## ACTIVITY
Exclude the pictures; give every entry again exactly as written.

[Extracted records]
--- --- ---

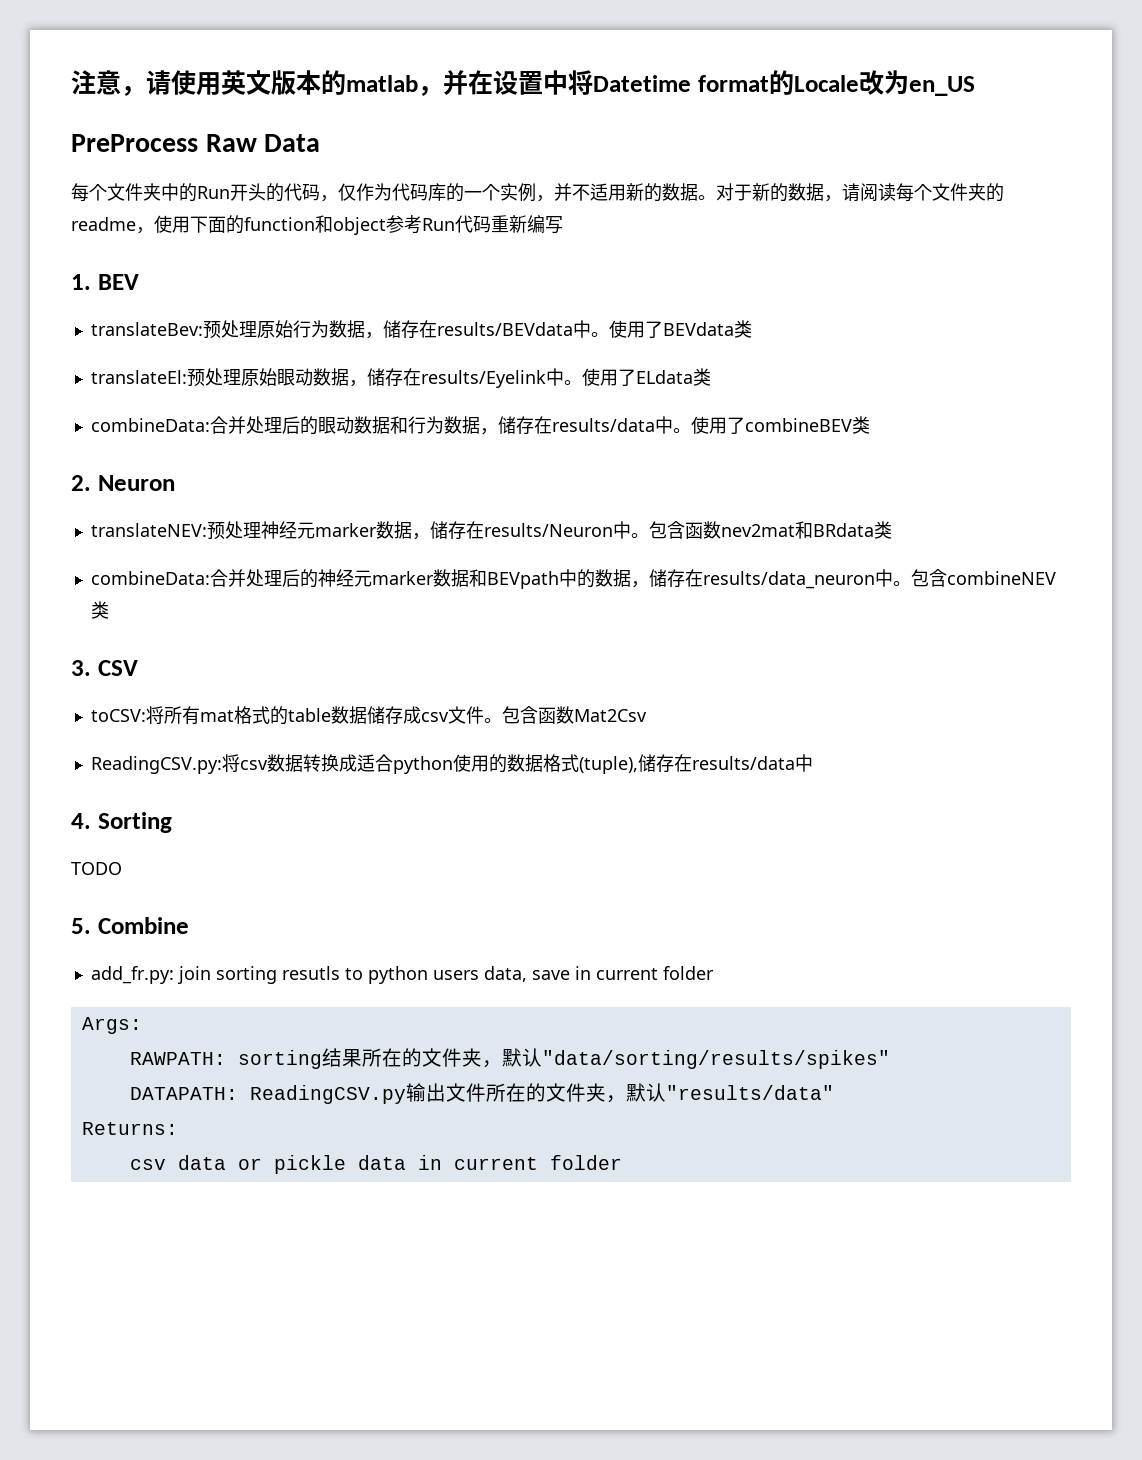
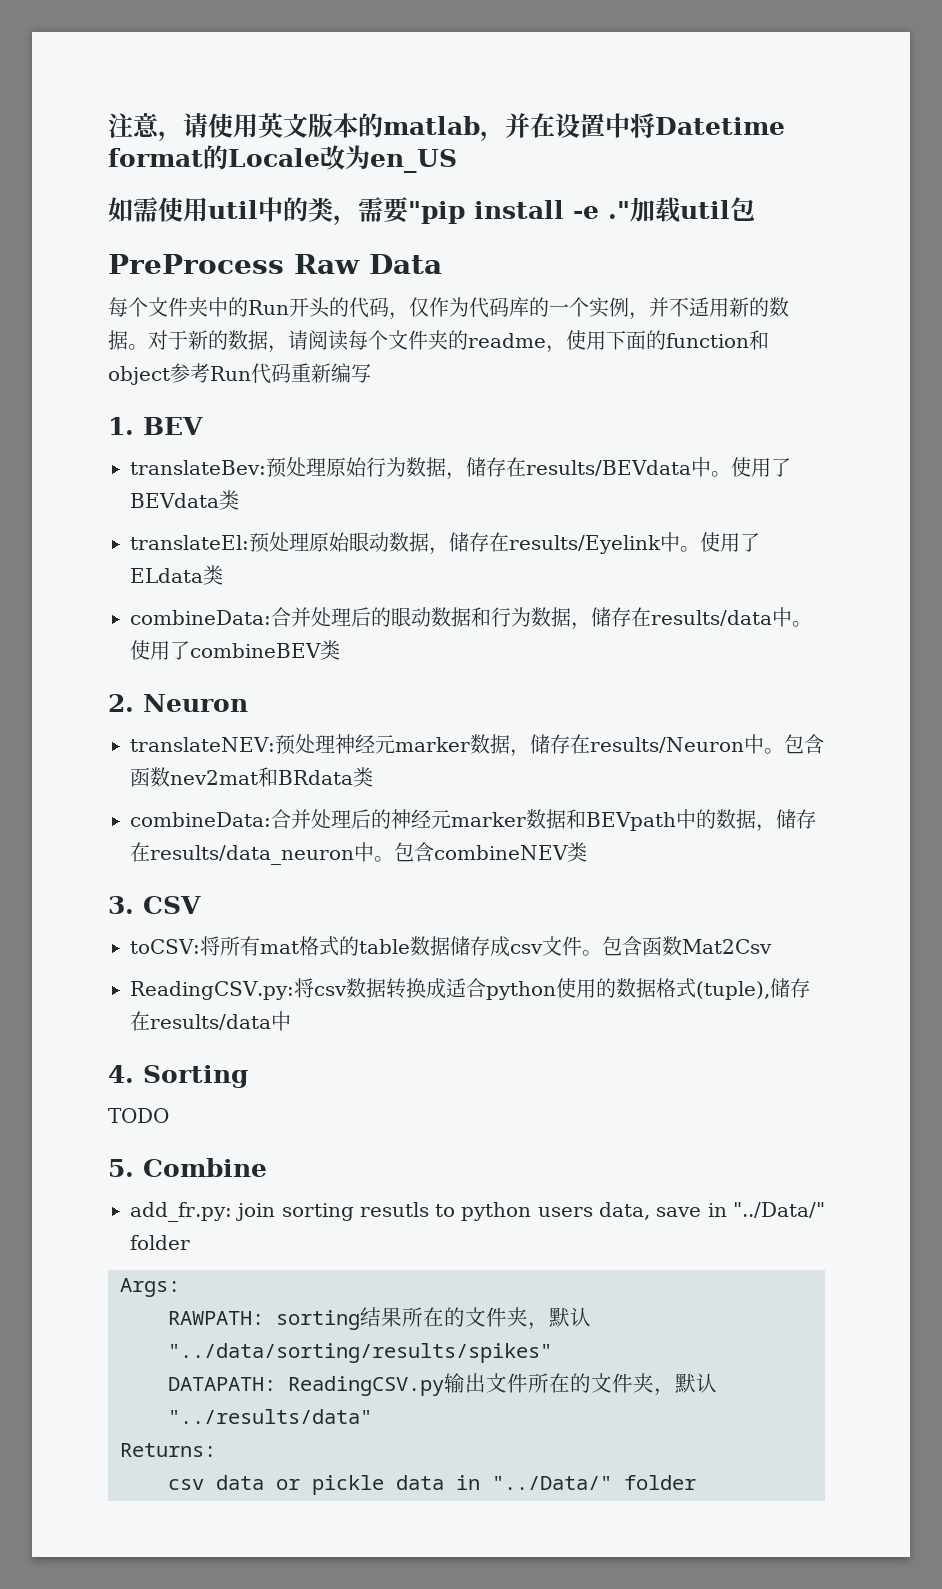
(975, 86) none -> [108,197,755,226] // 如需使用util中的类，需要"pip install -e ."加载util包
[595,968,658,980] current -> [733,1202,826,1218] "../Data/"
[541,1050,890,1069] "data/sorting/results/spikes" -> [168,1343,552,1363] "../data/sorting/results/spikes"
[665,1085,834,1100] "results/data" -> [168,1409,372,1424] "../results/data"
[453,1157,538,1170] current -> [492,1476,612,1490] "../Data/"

--- --- ---

## ANSWER SECTION
(975, 86) none -> [108,197,755,226] // 如需使用util中的类，需要"pip install -e ."加载util包
[595,968,658,980] current -> [733,1202,826,1218] "../Data/"
[541,1050,890,1069] "data/sorting/results/spikes" -> [168,1343,552,1363] "../data/sorting/results/spikes"
[665,1085,834,1100] "results/data" -> [168,1409,372,1424] "../results/data"
[453,1157,538,1170] current -> [492,1476,612,1490] "../Data/"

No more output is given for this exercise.